Version comparison data
***
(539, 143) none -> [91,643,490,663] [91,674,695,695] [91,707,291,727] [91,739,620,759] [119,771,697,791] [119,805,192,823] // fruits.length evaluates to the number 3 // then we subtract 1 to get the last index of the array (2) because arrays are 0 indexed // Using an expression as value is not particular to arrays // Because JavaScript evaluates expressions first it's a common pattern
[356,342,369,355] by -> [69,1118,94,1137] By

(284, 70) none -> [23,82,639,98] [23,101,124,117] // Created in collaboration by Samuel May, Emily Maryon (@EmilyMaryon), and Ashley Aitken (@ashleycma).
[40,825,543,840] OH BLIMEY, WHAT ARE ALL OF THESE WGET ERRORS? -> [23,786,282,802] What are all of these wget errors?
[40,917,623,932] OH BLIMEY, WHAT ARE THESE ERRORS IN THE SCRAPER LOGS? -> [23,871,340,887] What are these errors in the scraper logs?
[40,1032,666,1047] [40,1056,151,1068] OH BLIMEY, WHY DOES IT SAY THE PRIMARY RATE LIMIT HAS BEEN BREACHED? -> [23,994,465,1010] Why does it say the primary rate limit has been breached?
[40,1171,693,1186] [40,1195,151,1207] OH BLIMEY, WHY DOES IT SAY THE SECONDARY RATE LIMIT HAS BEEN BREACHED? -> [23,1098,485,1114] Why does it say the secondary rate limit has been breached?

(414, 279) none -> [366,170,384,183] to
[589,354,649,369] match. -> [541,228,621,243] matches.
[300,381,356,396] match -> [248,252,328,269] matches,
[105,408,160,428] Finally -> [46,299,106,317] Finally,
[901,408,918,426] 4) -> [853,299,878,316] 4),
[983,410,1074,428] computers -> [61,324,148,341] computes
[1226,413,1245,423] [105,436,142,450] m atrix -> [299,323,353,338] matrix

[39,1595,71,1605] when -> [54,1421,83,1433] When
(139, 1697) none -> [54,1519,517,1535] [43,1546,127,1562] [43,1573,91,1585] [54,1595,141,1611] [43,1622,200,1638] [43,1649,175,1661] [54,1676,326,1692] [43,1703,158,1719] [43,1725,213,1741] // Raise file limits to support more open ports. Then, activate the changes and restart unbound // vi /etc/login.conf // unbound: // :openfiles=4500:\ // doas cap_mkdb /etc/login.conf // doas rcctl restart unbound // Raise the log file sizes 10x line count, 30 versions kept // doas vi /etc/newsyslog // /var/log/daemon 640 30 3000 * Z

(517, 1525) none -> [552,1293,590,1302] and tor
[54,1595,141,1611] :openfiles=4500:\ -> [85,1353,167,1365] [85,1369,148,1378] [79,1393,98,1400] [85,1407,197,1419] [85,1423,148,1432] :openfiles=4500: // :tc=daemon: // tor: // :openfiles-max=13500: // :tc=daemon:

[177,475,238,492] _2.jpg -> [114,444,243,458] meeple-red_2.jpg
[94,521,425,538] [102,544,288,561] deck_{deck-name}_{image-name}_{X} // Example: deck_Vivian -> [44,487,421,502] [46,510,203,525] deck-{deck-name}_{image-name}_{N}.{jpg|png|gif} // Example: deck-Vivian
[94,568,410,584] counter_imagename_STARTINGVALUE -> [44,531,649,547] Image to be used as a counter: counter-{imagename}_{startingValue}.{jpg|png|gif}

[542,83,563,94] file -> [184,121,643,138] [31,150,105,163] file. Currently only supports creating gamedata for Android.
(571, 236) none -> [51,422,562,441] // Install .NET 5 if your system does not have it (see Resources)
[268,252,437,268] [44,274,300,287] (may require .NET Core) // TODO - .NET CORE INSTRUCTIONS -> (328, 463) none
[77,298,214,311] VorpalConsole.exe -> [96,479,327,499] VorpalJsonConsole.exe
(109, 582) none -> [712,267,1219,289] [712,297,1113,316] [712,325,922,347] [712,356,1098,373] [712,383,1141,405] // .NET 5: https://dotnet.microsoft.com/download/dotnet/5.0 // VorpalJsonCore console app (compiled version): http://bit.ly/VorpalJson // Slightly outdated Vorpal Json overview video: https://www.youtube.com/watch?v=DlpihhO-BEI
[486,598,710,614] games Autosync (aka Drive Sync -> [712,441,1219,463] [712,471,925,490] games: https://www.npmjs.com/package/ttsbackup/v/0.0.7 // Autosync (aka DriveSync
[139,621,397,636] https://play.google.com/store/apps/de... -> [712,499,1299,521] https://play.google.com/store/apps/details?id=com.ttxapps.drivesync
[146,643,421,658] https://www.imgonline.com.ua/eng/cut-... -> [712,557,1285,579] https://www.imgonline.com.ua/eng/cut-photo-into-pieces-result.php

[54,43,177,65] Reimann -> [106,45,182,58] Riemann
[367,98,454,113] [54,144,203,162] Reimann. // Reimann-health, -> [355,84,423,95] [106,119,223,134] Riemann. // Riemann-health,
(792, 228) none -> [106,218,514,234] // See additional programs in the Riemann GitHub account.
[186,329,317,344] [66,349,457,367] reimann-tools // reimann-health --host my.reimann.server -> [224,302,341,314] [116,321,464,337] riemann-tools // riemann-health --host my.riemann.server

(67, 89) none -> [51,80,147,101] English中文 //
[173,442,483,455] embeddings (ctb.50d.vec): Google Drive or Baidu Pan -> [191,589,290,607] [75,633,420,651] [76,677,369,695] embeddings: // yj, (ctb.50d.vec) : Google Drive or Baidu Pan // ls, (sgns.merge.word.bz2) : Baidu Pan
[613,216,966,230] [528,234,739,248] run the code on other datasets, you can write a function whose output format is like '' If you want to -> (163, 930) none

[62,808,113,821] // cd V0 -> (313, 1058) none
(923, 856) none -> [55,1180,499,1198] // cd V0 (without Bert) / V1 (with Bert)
***
• DIRECTIONS FOR THIS TASK:
Only the line containing "[173,442,483,455] embeddings (ctb.50d.vec): Google" and the lines after it, through the end of the data, should be copied, exactly as they are.

• FINAL ANSWER:
[173,442,483,455] embeddings (ctb.50d.vec): Google Drive or Baidu Pan -> [191,589,290,607] [75,633,420,651] [76,677,369,695] embeddings: // yj, (ctb.50d.vec) : Google Drive or Baidu Pan // ls, (sgns.merge.word.bz2) : Baidu Pan
[613,216,966,230] [528,234,739,248] run the code on other datasets, you can write a function whose output format is like '' If you want to -> (163, 930) none

[62,808,113,821] // cd V0 -> (313, 1058) none
(923, 856) none -> [55,1180,499,1198] // cd V0 (without Bert) / V1 (with Bert)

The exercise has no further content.